**Data extracts**

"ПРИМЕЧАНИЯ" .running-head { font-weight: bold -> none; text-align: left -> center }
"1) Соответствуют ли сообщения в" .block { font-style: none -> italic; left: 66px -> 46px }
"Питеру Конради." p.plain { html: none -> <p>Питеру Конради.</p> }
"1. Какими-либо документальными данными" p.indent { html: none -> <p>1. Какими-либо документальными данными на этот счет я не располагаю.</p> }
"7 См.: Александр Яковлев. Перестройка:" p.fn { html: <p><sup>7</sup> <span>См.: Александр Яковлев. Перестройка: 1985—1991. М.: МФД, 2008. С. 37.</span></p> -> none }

**Exercise objective**
Each line from the one containing "none -> <p>Питеру" to the end of the listing above must be printed exactly, and no other line may appear.

**Completed task**
"Питеру Конради." p.plain { html: none -> <p>Питеру Конради.</p> }
"1. Какими-либо документальными данными" p.indent { html: none -> <p>1. Какими-либо документальными данными на этот счет я не располагаю.</p> }
"7 См.: Александр Яковлев. Перестройка:" p.fn { html: <p><sup>7</sup> <span>См.: Александр Яковлев. Перестройка: 1985—1991. М.: МФД, 2008. С. 37.</span></p> -> none }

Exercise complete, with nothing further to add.